[Change listing data]
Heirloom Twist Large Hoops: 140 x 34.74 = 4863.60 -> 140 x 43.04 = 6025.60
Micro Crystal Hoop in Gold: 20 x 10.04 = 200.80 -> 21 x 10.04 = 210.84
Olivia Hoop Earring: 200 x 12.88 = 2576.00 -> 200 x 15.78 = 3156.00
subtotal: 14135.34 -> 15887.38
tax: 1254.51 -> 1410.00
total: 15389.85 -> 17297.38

---

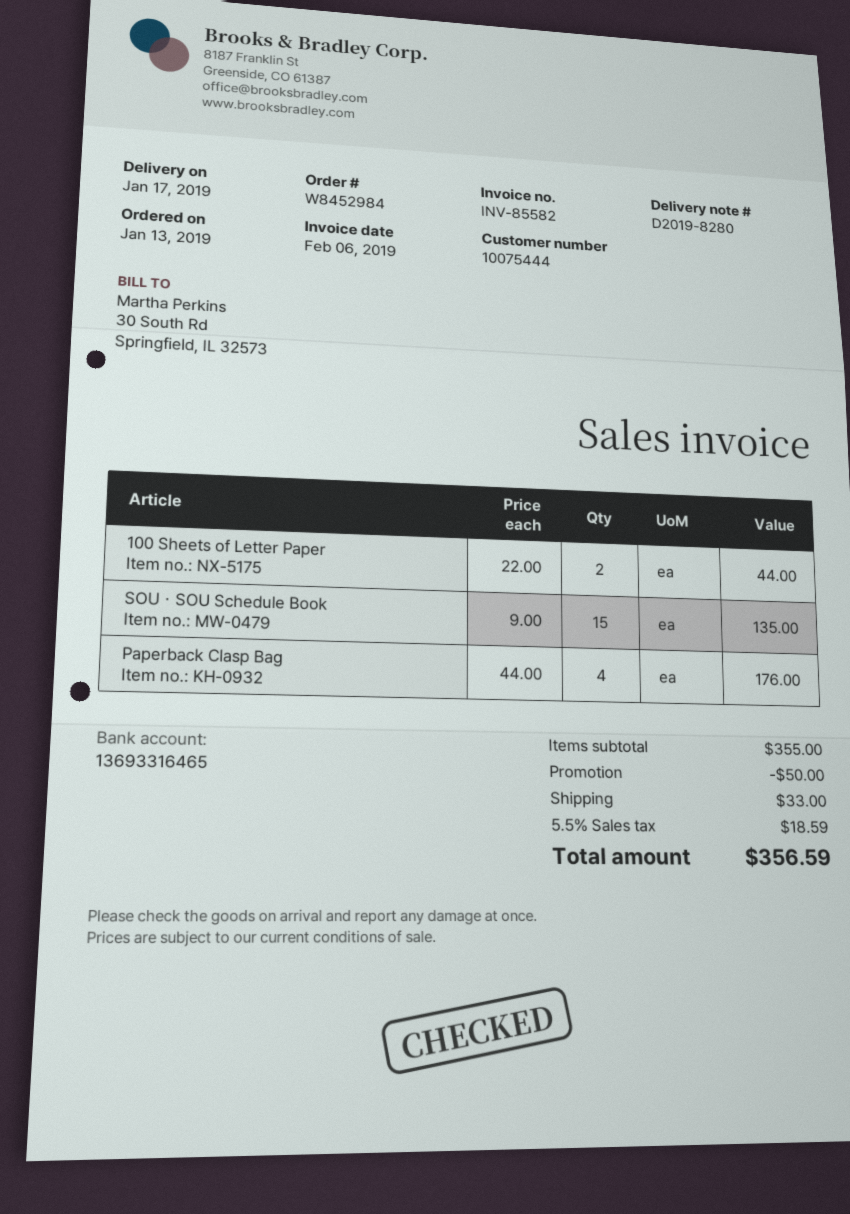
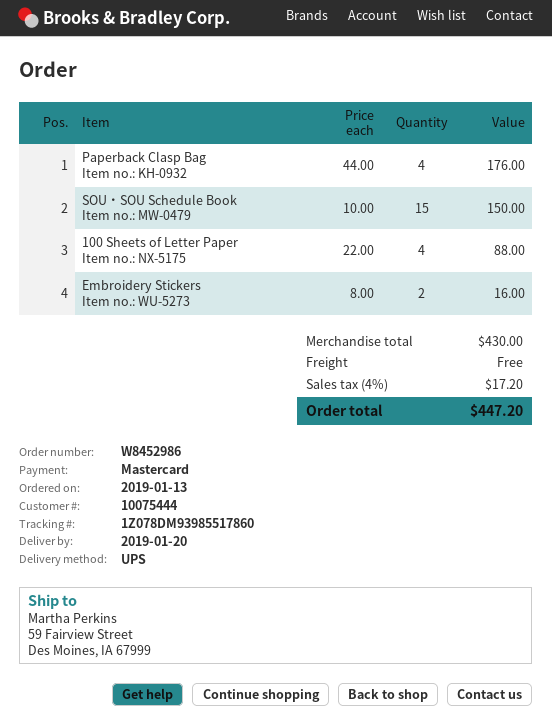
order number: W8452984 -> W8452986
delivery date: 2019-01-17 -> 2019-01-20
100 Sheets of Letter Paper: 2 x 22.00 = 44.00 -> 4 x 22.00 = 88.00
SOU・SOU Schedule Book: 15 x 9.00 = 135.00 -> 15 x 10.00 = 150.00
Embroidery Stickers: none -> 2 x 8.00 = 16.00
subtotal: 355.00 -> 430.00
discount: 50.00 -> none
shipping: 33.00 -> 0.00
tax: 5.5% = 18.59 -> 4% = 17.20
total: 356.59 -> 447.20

==

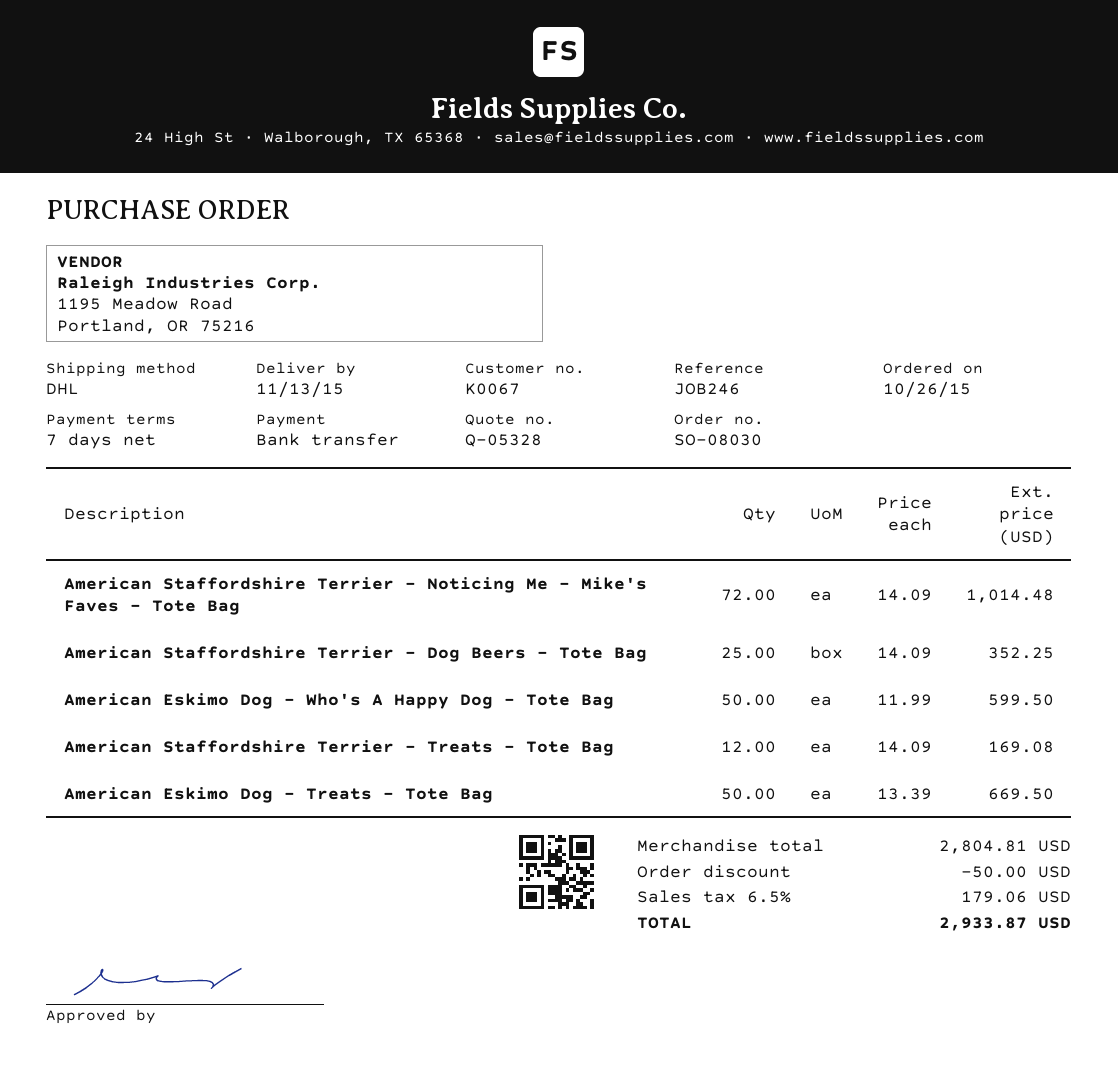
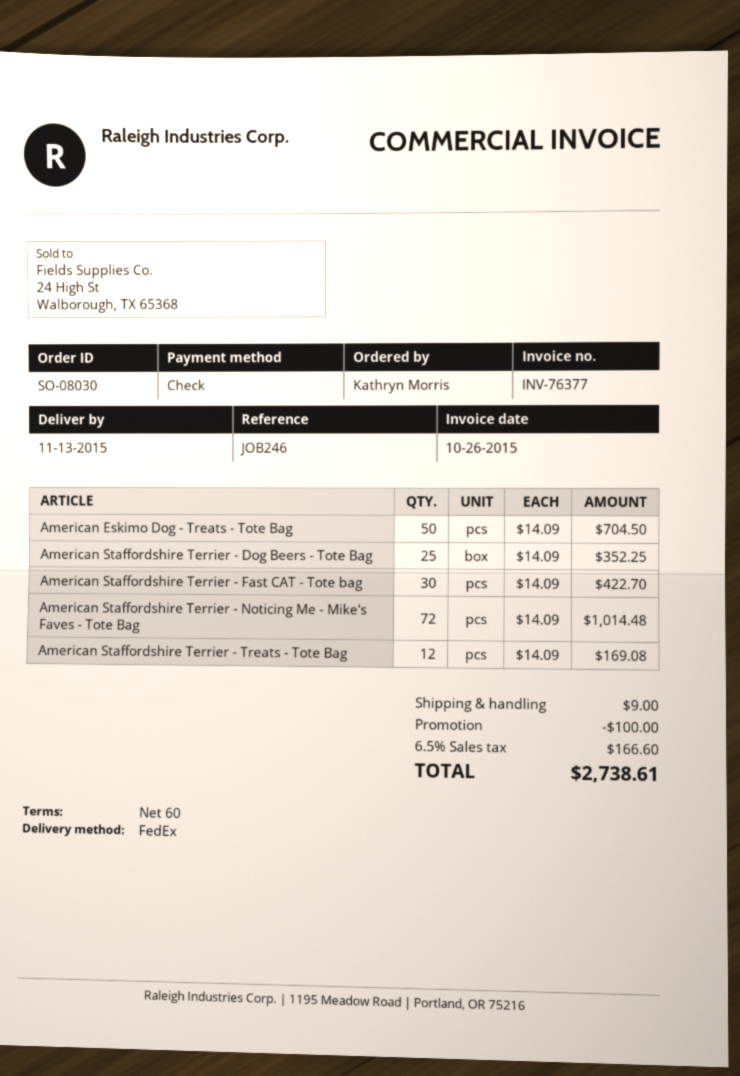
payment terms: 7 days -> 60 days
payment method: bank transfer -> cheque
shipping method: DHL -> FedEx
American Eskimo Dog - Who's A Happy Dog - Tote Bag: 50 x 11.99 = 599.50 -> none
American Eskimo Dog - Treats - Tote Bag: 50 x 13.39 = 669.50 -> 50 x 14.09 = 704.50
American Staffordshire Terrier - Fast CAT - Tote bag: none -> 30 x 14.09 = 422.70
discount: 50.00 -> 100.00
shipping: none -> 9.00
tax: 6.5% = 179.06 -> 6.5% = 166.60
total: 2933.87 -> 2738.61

What the task requires:
Please output exactly the lines between the one holding "100 Sheets of" and the one holding "total: 356.59 -> 447.20" in the records above, inclusive, and nothing more.

Problem solution:
100 Sheets of Letter Paper: 2 x 22.00 = 44.00 -> 4 x 22.00 = 88.00
SOU・SOU Schedule Book: 15 x 9.00 = 135.00 -> 15 x 10.00 = 150.00
Embroidery Stickers: none -> 2 x 8.00 = 16.00
subtotal: 355.00 -> 430.00
discount: 50.00 -> none
shipping: 33.00 -> 0.00
tax: 5.5% = 18.59 -> 4% = 17.20
total: 356.59 -> 447.20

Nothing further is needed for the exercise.